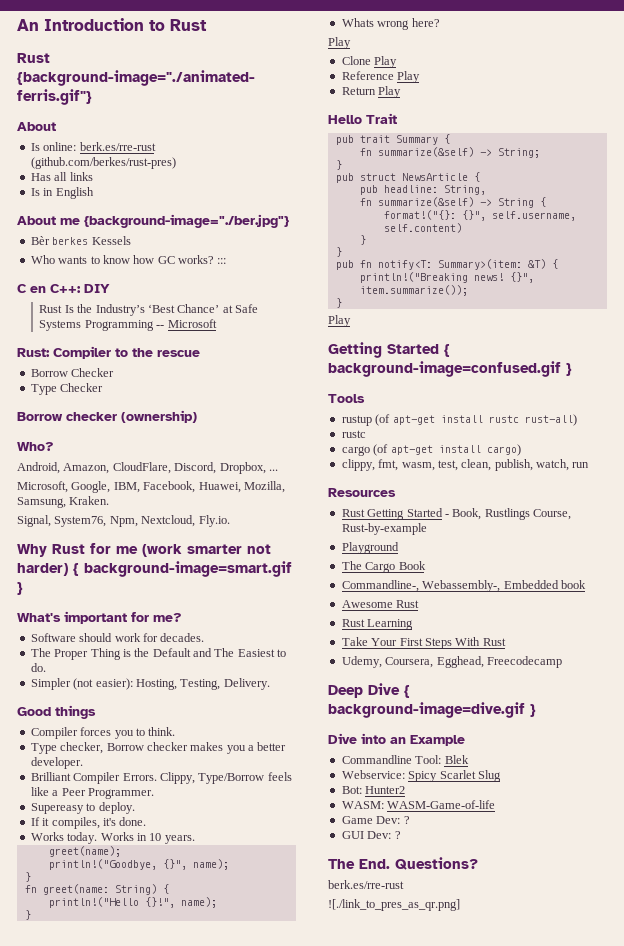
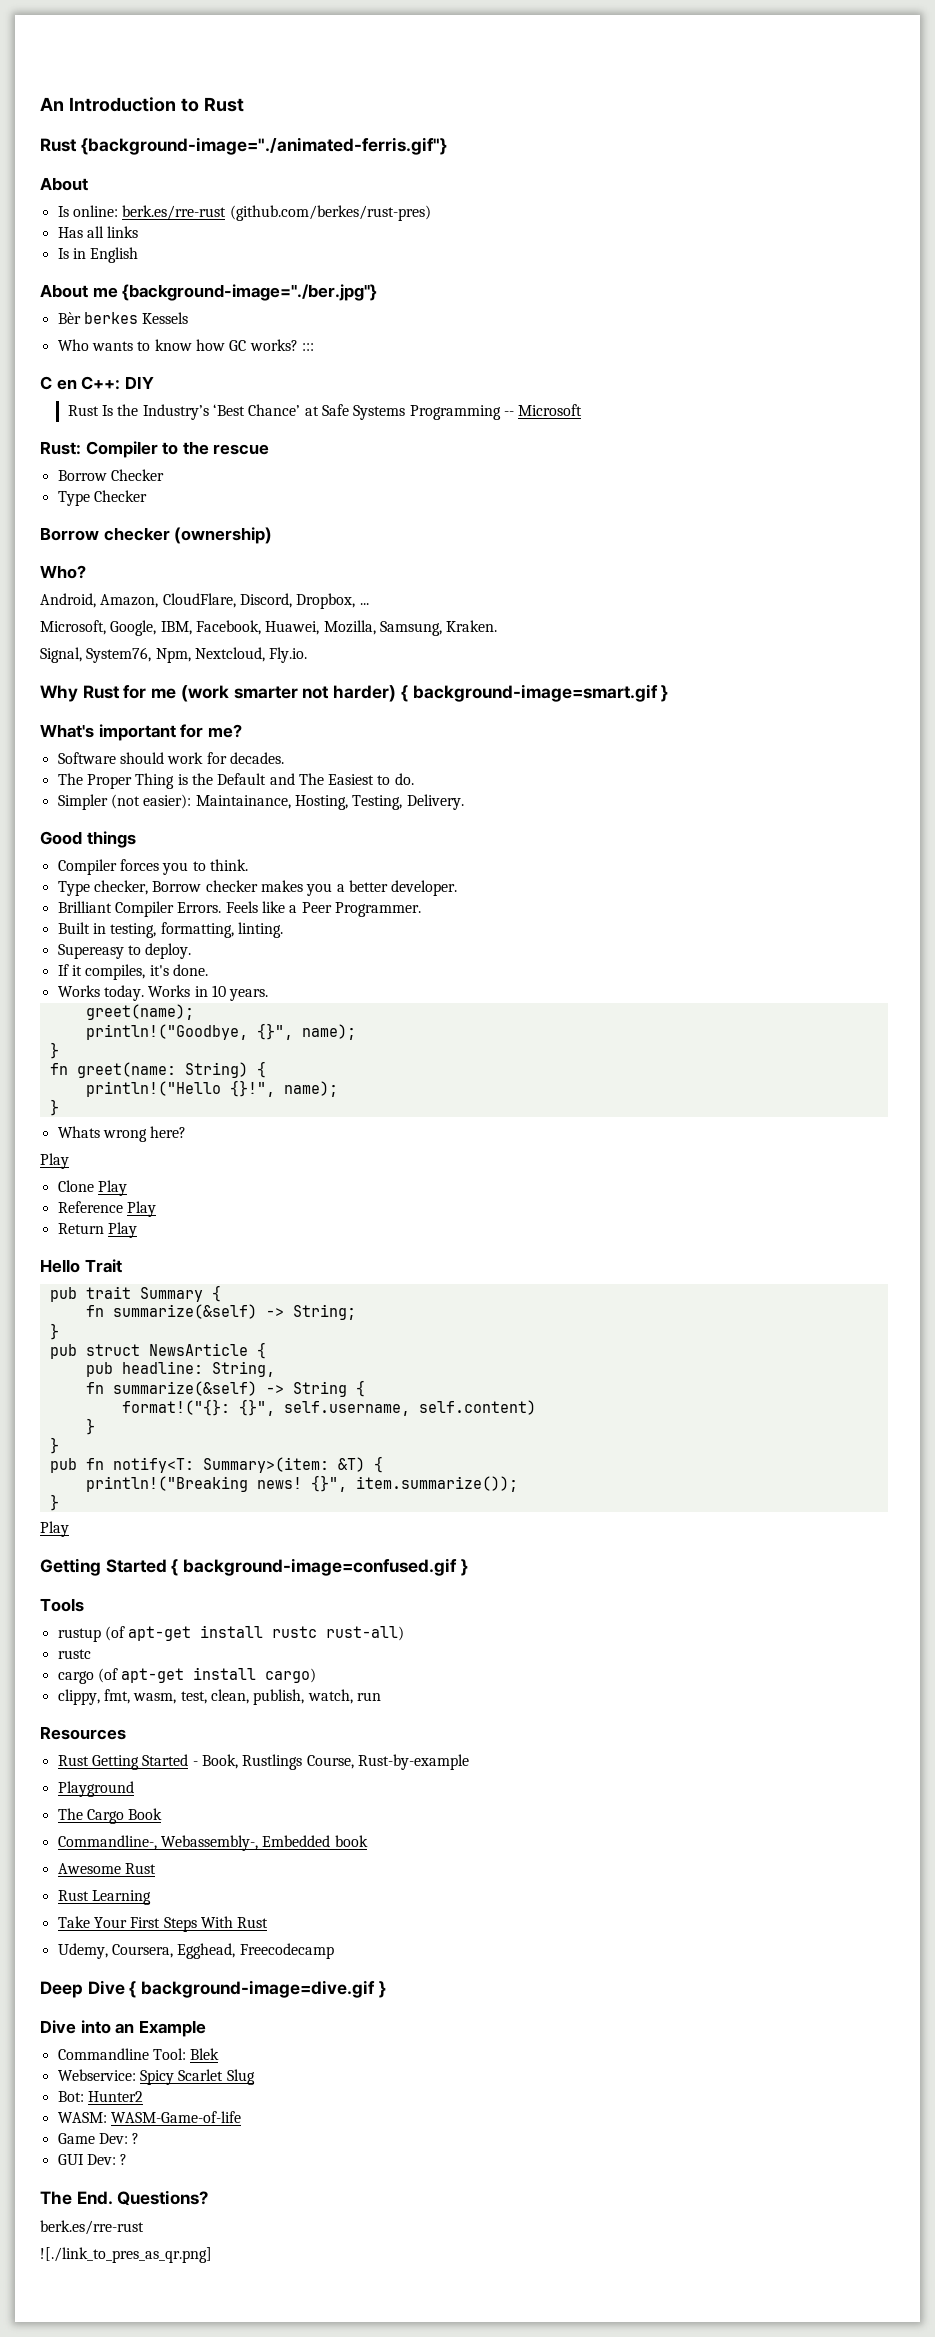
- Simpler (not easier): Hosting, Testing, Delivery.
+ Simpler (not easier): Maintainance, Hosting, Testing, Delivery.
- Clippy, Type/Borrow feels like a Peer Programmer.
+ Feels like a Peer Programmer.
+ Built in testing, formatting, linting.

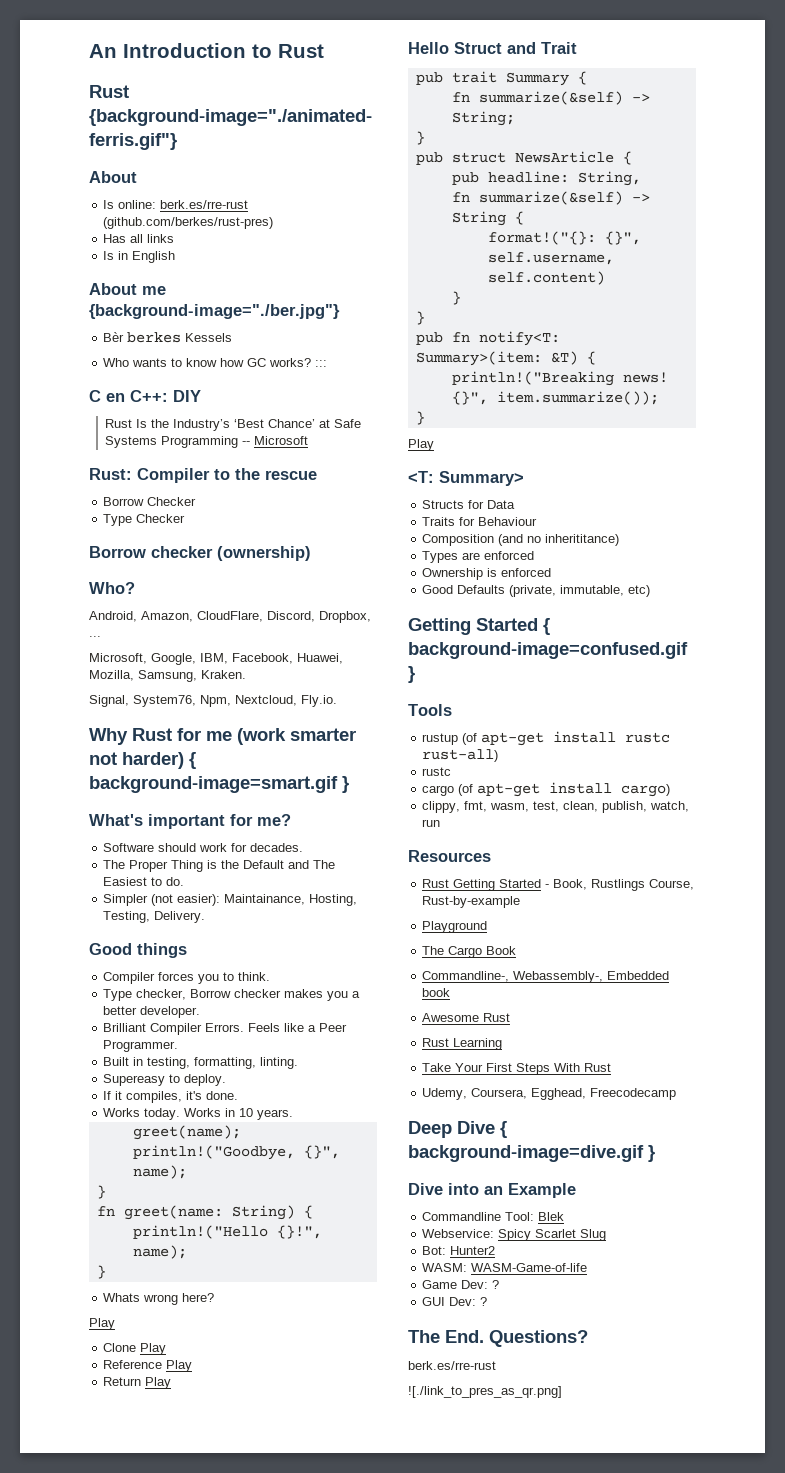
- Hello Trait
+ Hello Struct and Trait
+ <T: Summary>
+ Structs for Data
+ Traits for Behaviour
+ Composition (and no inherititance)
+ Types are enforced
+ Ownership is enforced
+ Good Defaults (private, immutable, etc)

...

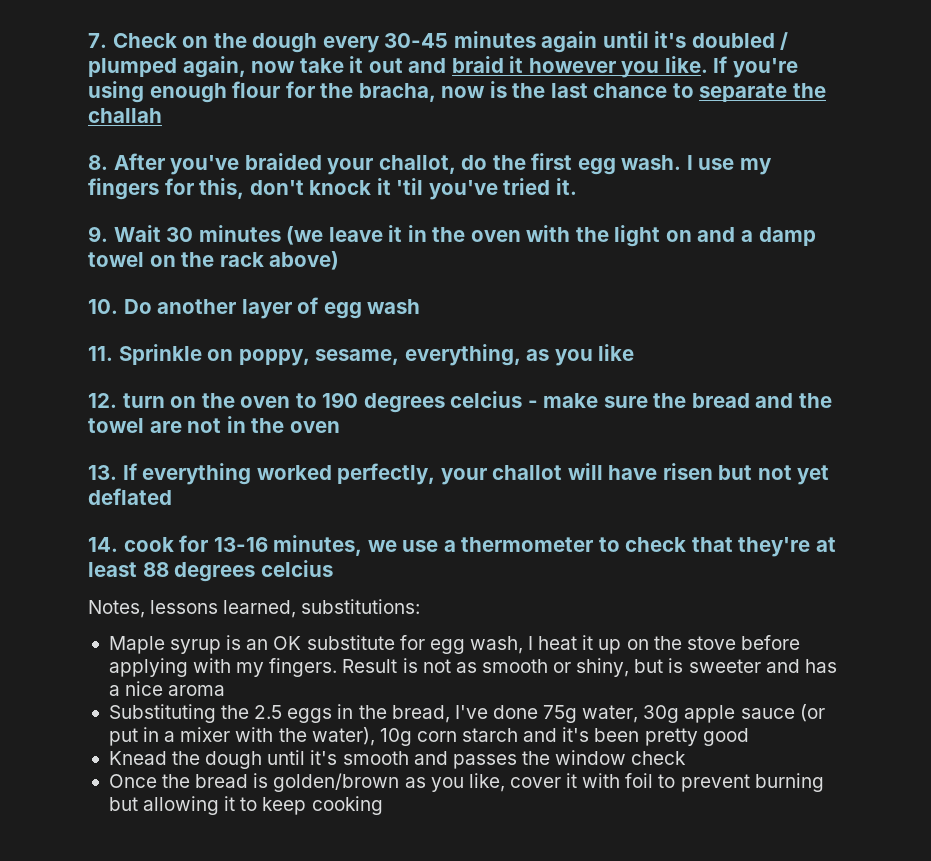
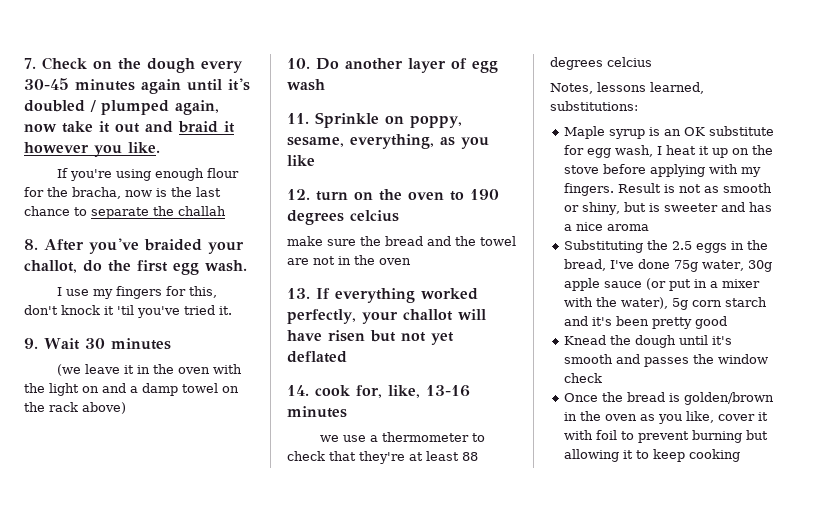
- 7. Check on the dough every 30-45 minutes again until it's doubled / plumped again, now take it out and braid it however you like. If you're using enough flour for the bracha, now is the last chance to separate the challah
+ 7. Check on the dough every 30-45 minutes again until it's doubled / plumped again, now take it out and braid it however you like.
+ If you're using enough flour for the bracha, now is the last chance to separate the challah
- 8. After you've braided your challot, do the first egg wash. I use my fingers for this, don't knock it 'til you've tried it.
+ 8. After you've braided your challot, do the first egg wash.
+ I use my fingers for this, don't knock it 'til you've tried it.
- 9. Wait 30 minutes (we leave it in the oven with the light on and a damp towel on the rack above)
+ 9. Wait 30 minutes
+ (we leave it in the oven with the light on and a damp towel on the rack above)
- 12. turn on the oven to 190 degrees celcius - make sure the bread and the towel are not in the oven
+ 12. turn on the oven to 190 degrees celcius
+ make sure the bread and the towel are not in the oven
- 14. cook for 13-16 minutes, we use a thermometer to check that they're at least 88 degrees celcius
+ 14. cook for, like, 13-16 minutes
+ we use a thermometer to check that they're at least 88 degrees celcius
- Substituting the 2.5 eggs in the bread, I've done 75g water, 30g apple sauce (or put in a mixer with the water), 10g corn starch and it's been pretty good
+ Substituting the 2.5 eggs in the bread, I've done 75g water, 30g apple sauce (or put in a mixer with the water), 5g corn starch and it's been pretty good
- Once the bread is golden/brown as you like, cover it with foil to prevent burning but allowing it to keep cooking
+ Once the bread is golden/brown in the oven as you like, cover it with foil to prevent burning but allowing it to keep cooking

PROMPT:
Count every line of the records that holds "leave". State the number, nothing else.

TASK SOLUTION:
2